Nurasyid mengatakan, sesuai cerita yang dia dengar, keberadaan permaisuri dan putra mahkota di Manado karena dibuang oleh pemerintah kolonial Belanda.
"Setelah Sri Sultan Hamengkubuwono V meninggal, terjadi konflik internal di Kesultanan Yogyakarta. Belanda ikut campur, dan membuang permaisuri serta putra mahkota ke Manado," tutur Nurasyid.

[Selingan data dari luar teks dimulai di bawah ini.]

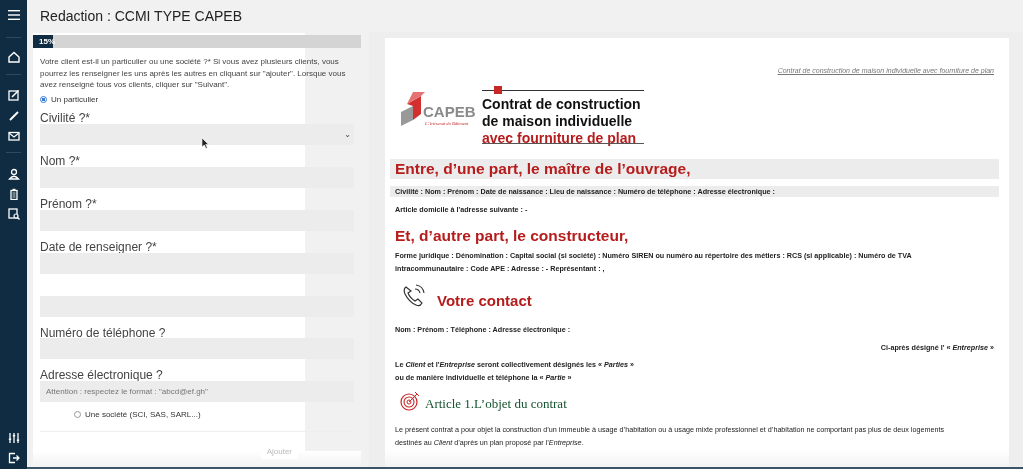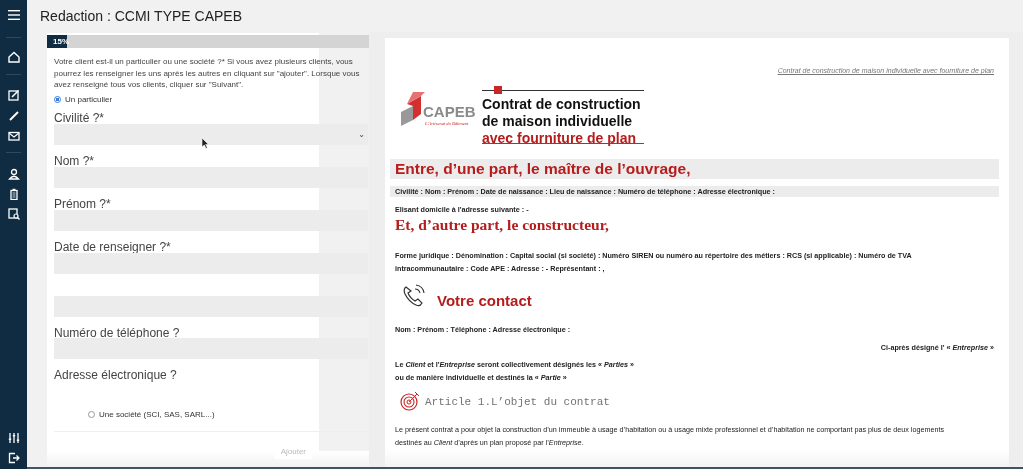--- a/index.html
+++ b/index.html
@@ -4,21 +4,21 @@
 <style>
   * { box-sizing: border-box; margin: 0; padding: 0; }
   html, body { width: 1023px; height: 469px; overflow: hidden; background: #f1f1f1; font-family: "Liberation Sans", sans-serif; color: #333; }
   .app { position: relative; width: 1023px; height: 469px; }
   .sidebar { position: absolute; left: 0; top: 0; width: 27px; height: 469px; background: #0f2c42; }
   .sb-icon { position: absolute; left: 6px; width: 15px; height: 15px; display: flex; align-items: center; justify-content: center; }
   .sb-icon svg { width: 12px; height: 12px; }
   .sb-sep { position: absolute; left: 6px; width: 15px; height: 1px; background: #2c4a60; }
   .header { position: absolute; left: 27px; top: 0; right: 0; height: 32px; background: #f1f1f1; }
   .header .title { position: absolute; left: 13px; top: 8px; font-size: 14px; color: #222; }
-  .left-panel { position: absolute; left: 47px; top: 33px; width: 272px; height: 436px; background: #fff; }
+  .left-panel { position: absolute; left: 33px; top: 33px; width: 272px; height: 436px; background: #fff; }
   .progress { position: absolute; left: 0; top: 2px; width: 328px; height: 13px; background: #d4d4d4; }
   .progress .bar { position: absolute; left: 0; top: 0; height: 13px; background: #0f2c42; color: #fff; font-size: 8px; font-weight: bold; line-height: 13px; padding-left: 6px; }
   .intro { position: absolute; left: 7px; top: 23px; width: 318px; font-size: 8px; line-height: 11.5px; color: #444; }
   .radio-row { position: absolute; left: 7px; display: flex; align-items: center; font-size: 8px; color: #333; }
   .radio { width: 7px; height: 7px; border-radius: 50%; border: 1px solid #999; margin-right: 4px; background: #fff; }
   .radio.checked { border: 1px solid #3a7bd5; background: radial-gradient(circle, #3a7bd5 45%, #fff 55%); }
   .field-label { position: absolute; left: 7px; font-size: 12px; color: #444; }
   .field-input { position: absolute; left: 7px; width: 314px; height: 21px; background: #ececec; border: none; font-size: 8px; color: #888; padding-left: 6px; font-family: "Liberation Sans", sans-serif; }
   .chev { position: absolute; right: 3px; top: 6px; font-size: 8px; color: #444; }
   .divider { position: absolute; left: 7px; width: 314px; height: 1px; background: #eee; }
@@ -36,21 +36,21 @@
   .title-block .t2 { position: absolute; left: 0; top: 44px; font-size: 14px; font-weight: bold; color: #b71c1c; white-space: nowrap; }
   .title-block .line-bot { position: absolute; left: 0; top: 57px; width: 162px; height: 1px; background: #555; }
   .sec-head { position: absolute; left: 10px; font-size: 15.5px; font-weight: bold; color: #b71c1c; }
   .sec-band { position: absolute; left: 5px; width: 609px; height: 20px; background: #ececec; }
   .txt { position: absolute; left: 10px; font-size: 7.2px; font-weight: bold; color: #222; white-space: nowrap; }
   .txt-band { position: absolute; left: 5px; width: 609px; height: 11px; background: #ececec; }
   .txt-norm { position: absolute; left: 10px; font-size: 7.2px; color: #222; white-space: nowrap; }
   .contact-icon { position: absolute; left: 16px; top: 245px; width: 28px; height: 26px; }
   .contact-head { position: absolute; left: 52px; top: 254px; font-size: 15px; font-weight: bold; color: #b71c1c; }
   .article-icon { position: absolute; left: 14px; top: 352px; width: 22px; height: 22px; }
-  .article-head { position: absolute; left: 40px; top: 358px; font-family: Liberation Mono, monospace; font-size: 11px; color: #737373; }
+  .article-head { position: absolute; left: 40px; top: 358px; font-family: Liberation Serif, serif; font-size: 13px; color: #14532d; }
   .doc-fade { position: absolute; left: 0; bottom: 0; width: 624px; height: 20px; background: linear-gradient(rgba(255,255,255,0), #f2f2f2); }
   .bottom-bar { position: absolute; left: 27px; bottom: 0; width: 996px; height: 2px; background: #3b5466; }
   i { font-style: italic; }
 </style>
 </head>
 <body>
 
 <div class="app">
 
   <div class="sidebar">
@@ -151,20 +151,21 @@
     <div class="field-label" style="top:207px;">Date de renseigner ?*</div>
     <input class="field-input" style="top: 220px;" value="">
 
     <div class="field-label" style="top:250px;margin-top:16px;">Ville de naissance ?*</div>
     <input class="field-input" style="top: 263px;" value="">
 
     <div class="field-label" style="top:293px;">Numéro de téléphone ?</div>
     <input class="field-input" style="top: 305px;" value="">
 
     <div class="field-label" style="top:335px;">Adresse électronique ?</div>
+    <input class="field-input" style="top: 348px;" placeholder="Attention : respectez le format : &quot;abcd@ef.gh&quot;">
 
     <div class="radio-row" style="top:377px;padding-left:34px;">
       <span class="radio"></span>
       <span>Une société (SCI, SAS, SARL...)</span>
     </div>
 
     <div class="divider" style="top:398px;"></div>
     <div class="bottom-fade"></div>
     <button class="btn-add" style="border:none;font-family:'Liberation Sans',sans-serif;">Ajouter</button>
   </div>
@@ -192,38 +193,38 @@
         <div class="t1" style="top:27px;">de maison individuelle</div>
         <div class="t2">avec fourniture de plan</div>
         <div class="line-bot"></div>
       </div>
 
       <div class="sec-band" style="top:121px;"></div>
       <div class="sec-head" style="top:122px;">Entre, d’une part, le maître de l’ouvrage,</div>
 
       <div class="txt-band" style="top:148px;"></div>
       <div class="txt" style="top:149px;">Civilité :  Nom :  Prénom :  Date de naissance :  Lieu de naissance :  Numéro de téléphone :  Adresse électronique :</div>
-      <div class="txt" style="top:167px;">Elisant domicile à l'adresse suivante :  -</div>
-
-      <div class="sec-head" style="top:178px;font-family:Liberation Serif, serif;">Et, d’autre part, le constructeur,</div>
+      <div class="txt" style="top:167px;">Article domicile à l'adresse suivante :  -</div>
+
+      <div class="sec-head" style="top:189px;">Et, d’autre part, le constructeur,</div>
       <div class="txt" style="top:213px;">Forme juridique :  Dénomination :  Capital social (si société) :  Numéro SIREN ou numéro au répertoire des métiers :  RCS (si applicable) :  Numéro de TVA</div>
       <div class="txt" style="top:226px;">intracommunautaire :  Code APE :  Adresse : -   Représentant :  ,</div>
 
       <svg class="contact-icon" viewBox="0 0 28 26">
         <path d="M5 4 Q2 6 4 11 Q8 19 15 22 Q19 24 21 20 L17 16 L14 18 Q9 15 7 10 L10 8 Z" fill="none" stroke="#333" stroke-width="1.2"></path>
         <path d="M14 6 Q18 6 19 10" fill="none" stroke="#333" stroke-width="1.1"></path>
         <path d="M15 2 Q22 3 23 10" fill="none" stroke="#333" stroke-width="1.1"></path>
       </svg>
       <div class="contact-head">Votre contact</div>
       <div class="txt" style="top:287px;">Nom :  Prénom :  Téléphone :  Adresse électronique :</div>
 
       <div class="txt" style="top:305px; left:auto; right:15px;"><span>Ci-après désigné l' « </span><i>Entreprise</i><span> »</span></div>
 
       <div class="txt" style="top:322px;"><span>Le </span><i>Client</i><span> et l'</span><i>Entreprise</i><span> seront collectivement désignés les « </span><i>Parties</i><span> »</span></div>
-      <div class="txt" style="top:335px;"><span>ou de manière individuelle et destinés la « </span><i>Partie</i><span> »</span></div>
+      <div class="txt" style="top:335px;"><span>ou de manière individuelle et téléphone la « </span><i>Partie</i><span> »</span></div>
 
       <svg class="article-icon" viewBox="0 0 22 22">
         <circle cx="10" cy="12" r="8" fill="none" stroke="#c62828" stroke-width="1.2"></circle>
         <circle cx="10" cy="12" r="5" fill="none" stroke="#c62828" stroke-width="1.1"></circle>
         <circle cx="10" cy="12" r="2" fill="none" stroke="#c62828" stroke-width="1"></circle>
         <path d="M10 12 L18 4 M16 2 L18 4 L20 6" fill="none" stroke="#c62828" stroke-width="1"></path>
       </svg>
       <div class="article-head">Article 1.L’objet du contrat</div>
 
       <div class="txt-norm" style="top:387px;">Le présent contrat a pour objet la construction d’un immeuble à usage d’habitation ou à usage mixte professionnel et d’habitation ne comportant pas plus de deux logements</div>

Meski berada di jalan protokol, tidak banyak warga Manado yang mengetahui keberadaan makam keturunan kesultanan Yogyakarta itu. Hanya mereka yang masih terikat keturunan dari permaisuri dan putra mahkota yang biasanya tahu keberadaan makam itu.
"Hampir tiap bulan ada keluarga-keluarga yang datang berziarah. Kemungkinan merupakan keturunan dari permaisuri dan putra mahkota. Mereka biasanya melapor kepada kami," kata Lurah Mahakeret Barat, Edwin Matheos, Jumat, 30 Juni 2017.
Edwin mengatakan, dulunya memang pemakaman itu mayoritas didominasi warga dari Jawa. "Tapi belakangan ini sudah bercampur, itu memang pekuburan Muslim. Di sana memang ada makam permaisuri Sri Sultan dan juga putra mahkota," kata Edwin.
Berkembang informasi bahwa permaisuri dan dan putra mahkota saat berada di Manado tinggal di Kampung Pondol, Kelurahan Wenang Selatan, Kecamatan Wenang. Jaraknya sekitar 400 meter dari kompleks pemakaman.
Sedangkan, keturunan mereka menyebar di beberapa kelurahan di Manado seperti Mahakeret Timur, Mahakeret Barat, Lawangirung, Komo Dalam, Wenang Utara, dan Wenang Selatan.